Note: I’m trying to spend time explicitly writing random side projects that are not related to what I’m actively working on as my main project in some form.

A random thread started by Ironholds on a random mailing list I was wearily catching up on contained a joke from bearloga about malformed User Agents. This prompted me to write UAuliver (source), a Firefox extension that randomizes your user agent to be a random string of emoji. This breaks a surprisingly large number of software, I’m told! (GMail & Gerrit being the ones I explicitly remember)

Things I learnt from writing this:

1. Writing Addons for Firefox is far easier to get started with than they were the last time I looked.
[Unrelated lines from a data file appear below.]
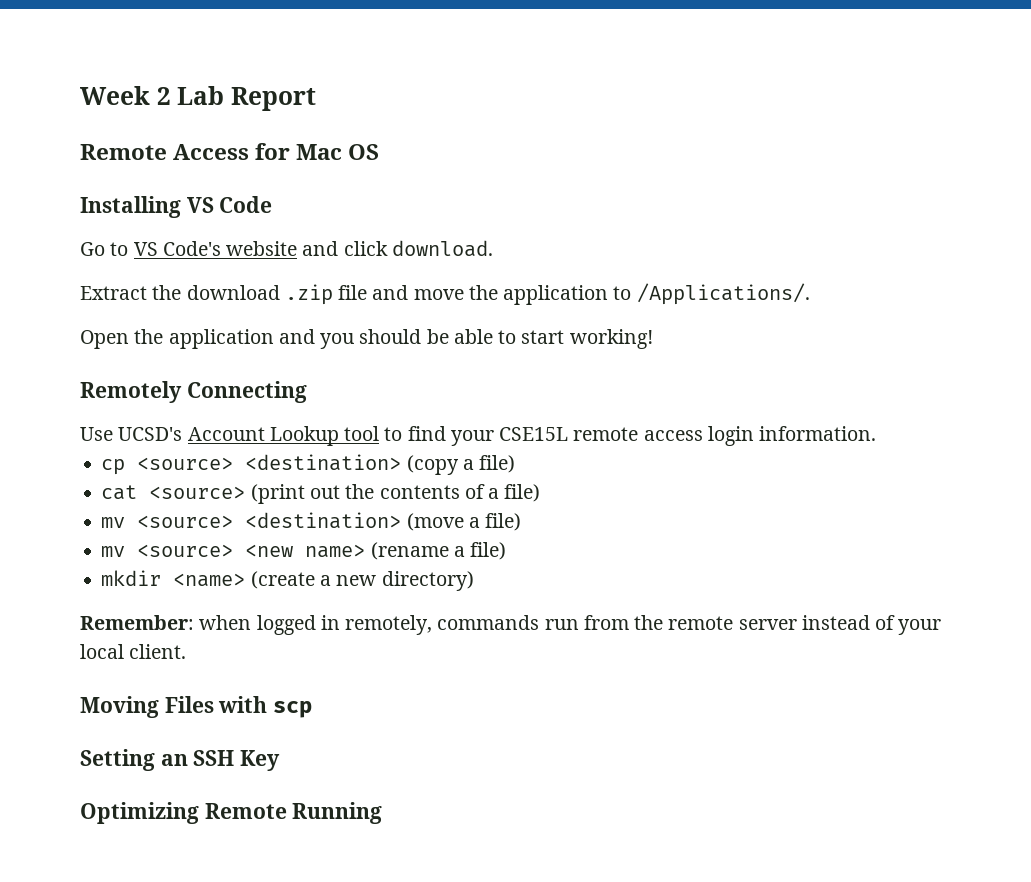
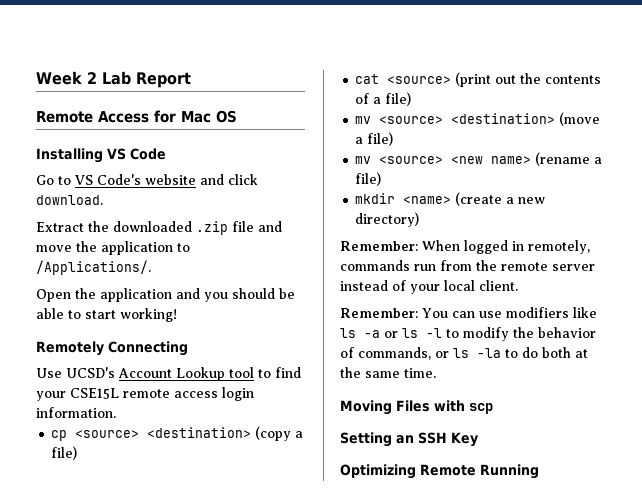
- Extract the download .zip file and move the application to /Applications/.
+ Extract the downloaded .zip file and move the application to /Applications/.
- Remember: when logged in remotely, commands run from the remote server instead of your local client.
+ Remember: When logged in remotely, commands run from the remote server instead of your local client.
+ Remember: You can use modifiers like ls -a or ls -l to modify the behavior of commands, or ls -la to do both at the same time.

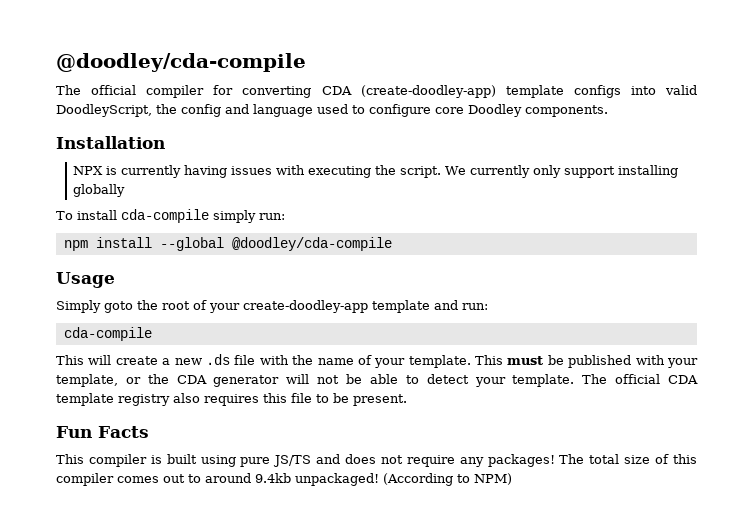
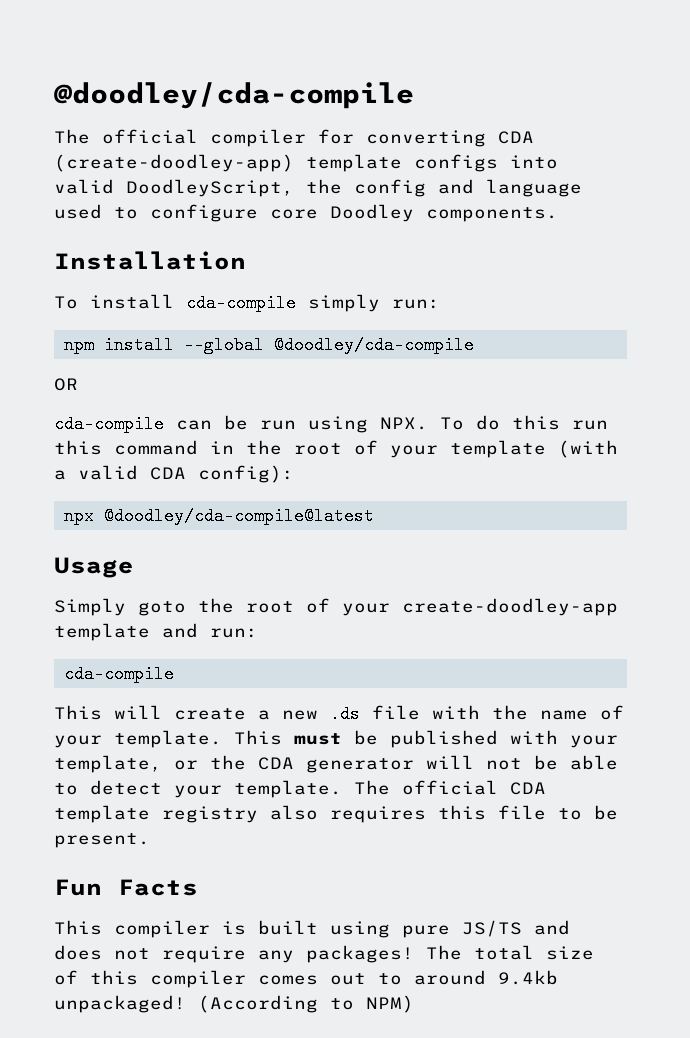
- NPX is currently having issues with executing the script. We currently only support installing globally
+ OR
+ cda-compile can be run using NPX. To do this run this command in the root of your template (with a valid CDA config):
+ npx @doodley/cda-compile@latest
Despite the confusing naming (Jetpack API == SDK != WordPress’ Jetpack API != Addons != Plugins != WebExtension), the documentation and tooling were nice enough that I could finish all of this in a few hours!
2. I can still write syntactically correct Javascript! \o/
3. Generating a ‘string of emoji’ is easier/harder than you would think, depending on how you would like to define ’emoji’. The fact that Unicode deals in blocks that at least in this case aren’t too split up made this quite easy (I used the list on Wikipedia to generate them). JS’s String.fromCodePoint can also be used to detect if the codepoint you just generated randomly is actually allocated.
4. I don’t actually know how HTTP headers deal with encoding and unicode. This is something I need to actually look up. Perhaps a re-read of the HTTP RfC is in order!

It was a fun exercise, and I might write more Firefox extensions in the future!